What a way to start the day. I just read yesterday's comments and now have "I wish I was Bobby's Girl" in my head. I'm afraid the song will be with me all day! (Of course, Heena has been singing it for years.)
Well, I see where this is going. Gina will be waiting at Hotel. When Team arrives, they'll be swarmed by Groupies. One of two things will happen- Gina will see that Bobby is Major Player, she'll touch her face and run sobbing out of Lobby. Or....Bobby will see her, run to her and embrace her.
And then the Charterstone Vuvuzela Marching Band will serenade them.
As a former sports groupie, I wish I could give Hina the benefit of my experience. Really, all she need do is go to Bar, which is near Arena, after the game. No camping out on game day needed. A good thing, as that really messes up your makeup.
ROFL at the Charterstone Vuvuzela Marching Band. Meg, you really have a gift. :-)
@meg: Fans swarm. Groupies do not. People seem to equate the two these days, but the demographic is quite different.
Wait, did they just end up back in Booth, in Diner? They were at the door, and about to end this insipid encounter. We all must have been very bad in our past life to deserve such treatment.
email@example.com - the second part of your post will be what happens. Nothing really untoward - or even semi-interesting like sobbing - ever happens in the Worthiverse.
I was thinking that Gina/Heena might dress as a cheerleader and make a beeline for Bobby. Pompoms and ponytail - it could work.
Unbeknown to Gina, her life is about to be hit by yet another cruel twist of fate. It's been many years, but after a long night of drinking and watching DVDs about Scotland, Prof. Ian Cameron is about to revisit his long forgotten thuggish soccer hooligan past, and show up at ''Stadium'' ready to throw some hammers and bash some heads!
Oh, Maude- please tell me if Ian will be wearin' th' kilt?
I really liked Mary's idea that Heena camp out.
Wait a minute!Somebody help me with this..."Jimenez?"What happened to "Baroni"?Did I fall asleep, er, miss something?
@meg- I'm guessing the kilt, and probably commando underneath!

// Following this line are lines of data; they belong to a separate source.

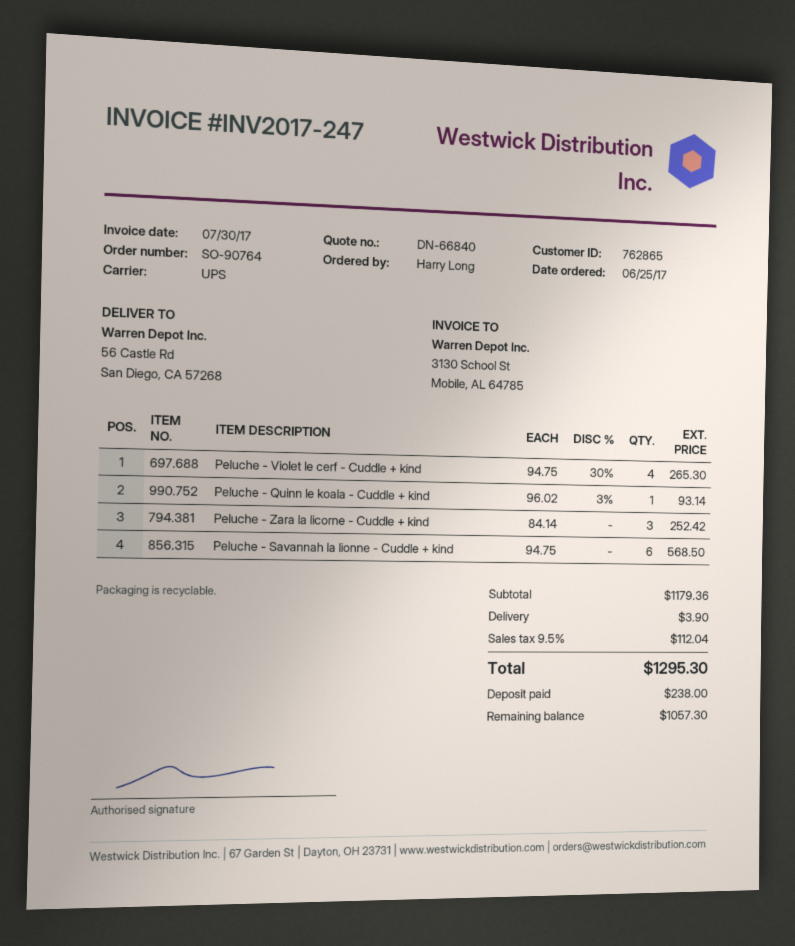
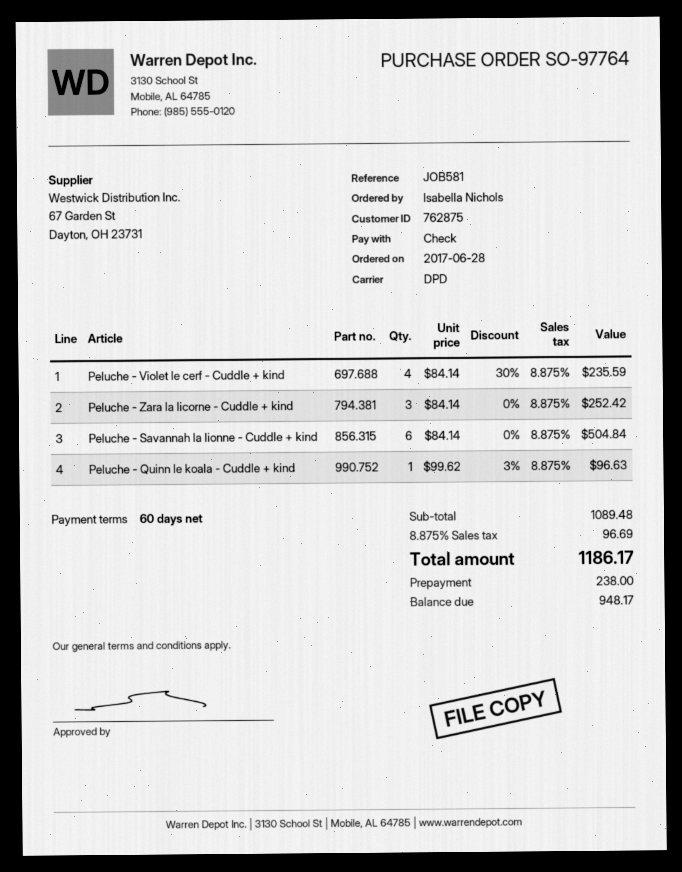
order number: SO-90764 -> SO-97764
order date: 2017-06-25 -> 2017-06-28
customer number: 762865 -> 762875
ordered by: Harry Long -> Isabella Nichols
shipping method: UPS -> DPD
Peluche - Violet le cerf - Cuddle + kind: 4 x 94.75 - 30% = 265.30 -> 4 x 84.14 - 30% = 235.59
Peluche - Quinn le koala - Cuddle + kind: 1 x 96.02 - 3% = 93.14 -> 1 x 99.62 - 3% = 96.63
Peluche - Savannah la lionne - Cuddle + kind: 6 x 94.75 = 568.50 -> 6 x 84.14 = 504.84
subtotal: 1179.36 -> 1089.48
shipping: 3.90 -> none
tax: 9.5% = 112.04 -> 8.875% = 96.69
total: 1295.30 -> 1186.17
balance: 1057.30 -> 948.17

Would Gina's "direct way" have anything to do with a skateboard? Or maybe a flashy message on Arena's jumbo-tron? Whatever, it's bound to throw Bobby off his game and the Blazes will lose. Way to go, Gina.
Because you can't be a respectable stalker without camping out to what for your stalkee....And why can I see this wrapping up in 3 days, after Bobby blows her off, and gina shrugs (a'la Sept. 20th) with an "oh well, I tried!" i would seriously be upset with my time investment in this plot.
I can't imagine Mary even suggested Heena "camp out" at the arena!!! The thought of our Heena, who IS a fairly attractive young woman after all... unrolling her little pink Dora the Explorer sleeping bag under a dim street light, on the gum-stained sidewalk in front of Arena's front gate...it's pathetic and unthinkable!!! Mary must really hate Heena. Shame on you Mary!
There was no malice in Mary's suggestion. That's just the way she used to do it when Rudy Valee came to town. Only she had a Clara Bow sleeping bag.
tuffenuf@11:43 a.m., you missed Saturday's strip, wherein Gina came out as "Gina Jiminiz" (odd spelling and all). Maybe you need to get some of Diner's coffee, if Mary and Gina have not consumed all of it.
Why doesn't Gina just pick up the phone and call him? Thats pretty direct to me.
"Have a chance on game day?" To what, get an autograph.
lol at Meg. Gotta love the vuvuzelas. The hypnotizing droning of the vuvuzela is almost like listening to Gina having a conversation.Maude, we could only wish that would happen! (But that would explain where he's been for so long. He's holed up in his apartment, watching those videos. Poor Toby is getting hacked again by scammers.)Chester: Having Gina pick up the phone and call Bobby would be too easy. We need to stretch this storyline out until Christmas! *shudders* I'm just imagining Gina and Bobby's reunion. It'll be Christmas before Gina says hi to him. Then we have all of next year to look forward. :-p
Eeewwww! Ian Cameron going commando under his kilt is one of the few things even grosser than Adrian & that pasty dude on their local honeymoon. Thanks a lot, Maude.
In the world of soccer, DIRECT CONTACT is very often a foul.
maybe gina will sneak into the mascots locker room and steal the costume . or just give him a bottle of jim beam to wear it then jump on bobby in pregame warmups
Meanwhile, while we've been watching Gina Baroni Jiminez hem and haw about what to do, we've forgotten to pay our respects to THE stalker, the one and only Aldo Kerast. (Sept. 22 would have been the anniversary when Mary Worth gave him his marching orders.)Now he'd know what to do in Gina's situation!! Of course, it would include barreling into a soccer arena with a souped-up station wagon and a quart of rum.